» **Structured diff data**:
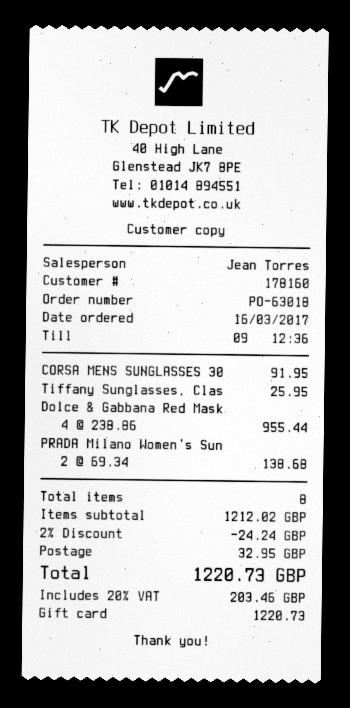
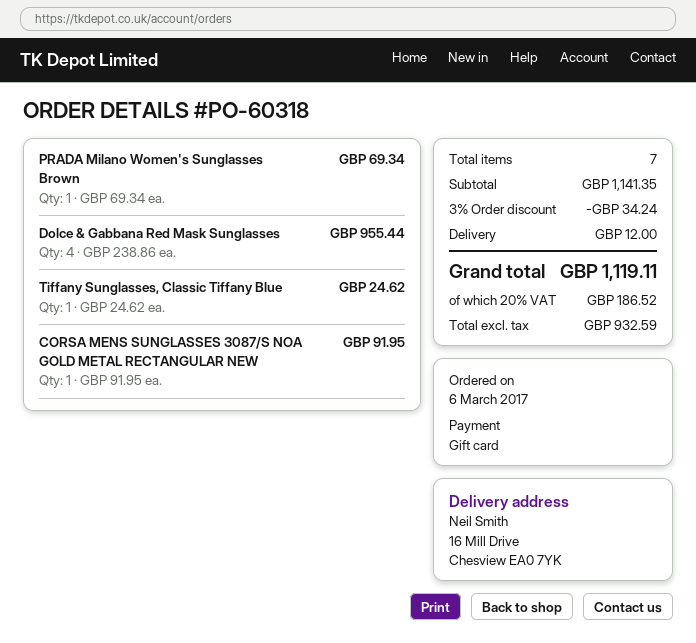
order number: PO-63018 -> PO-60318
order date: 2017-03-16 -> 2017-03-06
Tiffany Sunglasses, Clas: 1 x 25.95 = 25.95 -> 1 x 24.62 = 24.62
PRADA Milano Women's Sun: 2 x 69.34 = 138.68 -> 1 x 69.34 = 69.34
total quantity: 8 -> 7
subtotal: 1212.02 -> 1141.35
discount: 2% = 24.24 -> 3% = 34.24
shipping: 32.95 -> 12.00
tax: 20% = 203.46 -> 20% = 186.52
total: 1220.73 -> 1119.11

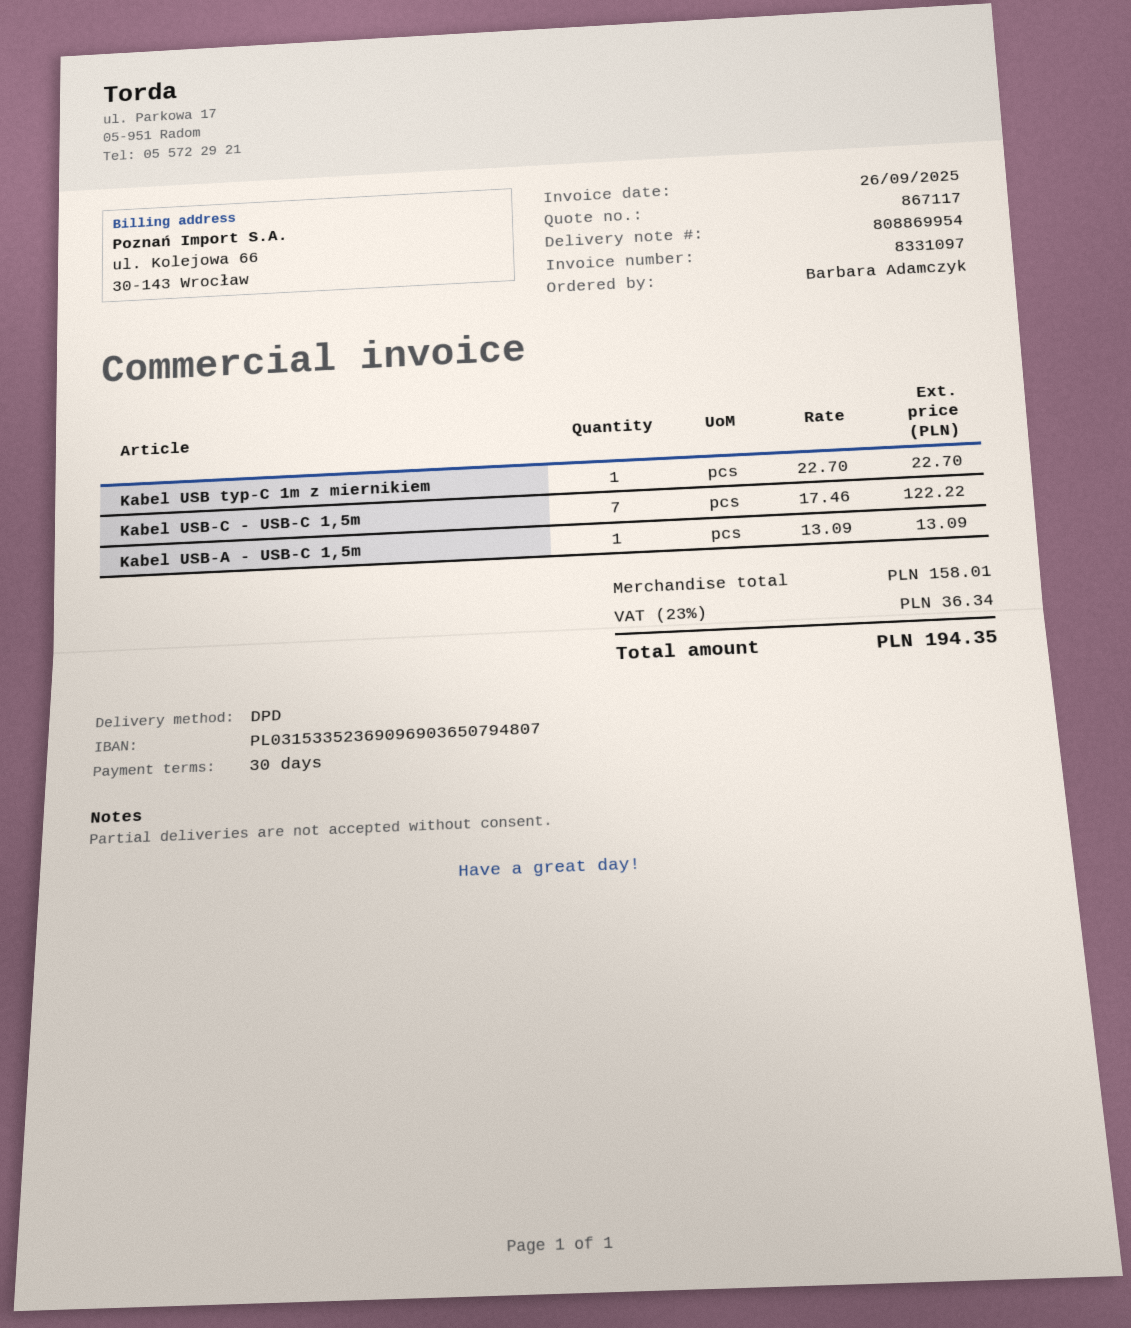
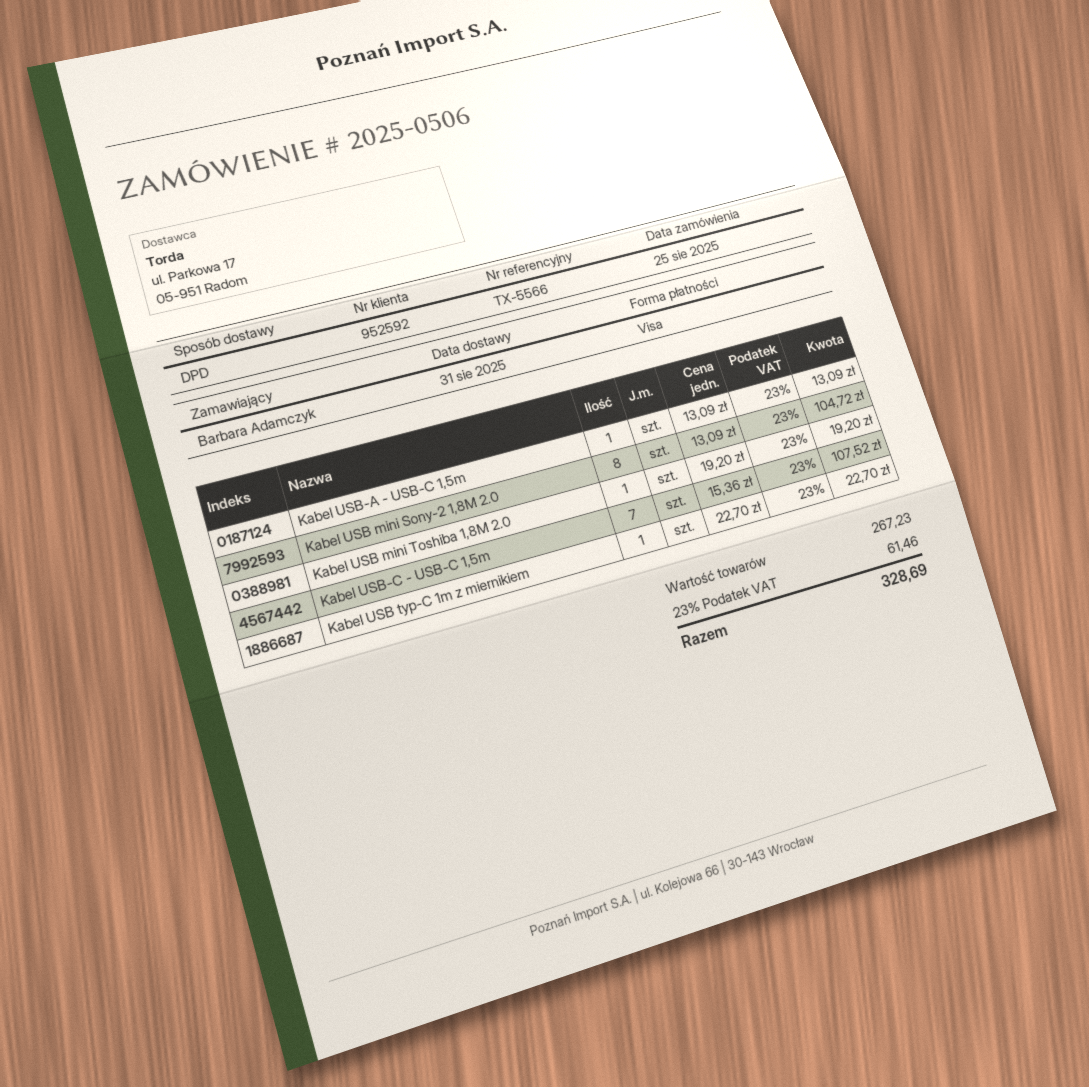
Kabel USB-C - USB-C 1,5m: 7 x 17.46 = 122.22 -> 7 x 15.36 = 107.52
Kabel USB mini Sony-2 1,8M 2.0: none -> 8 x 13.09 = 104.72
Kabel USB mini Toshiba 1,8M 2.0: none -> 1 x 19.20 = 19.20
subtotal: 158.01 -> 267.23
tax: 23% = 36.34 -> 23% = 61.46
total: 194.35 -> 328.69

» **What to produce**: This exercise calls for the line containing "Kabel USB mini Sony-2" and each line after it in the records, copied exactly.

» **Answer to the exercise**:
Kabel USB mini Sony-2 1,8M 2.0: none -> 8 x 13.09 = 104.72
Kabel USB mini Toshiba 1,8M 2.0: none -> 1 x 19.20 = 19.20
subtotal: 158.01 -> 267.23
tax: 23% = 36.34 -> 23% = 61.46
total: 194.35 -> 328.69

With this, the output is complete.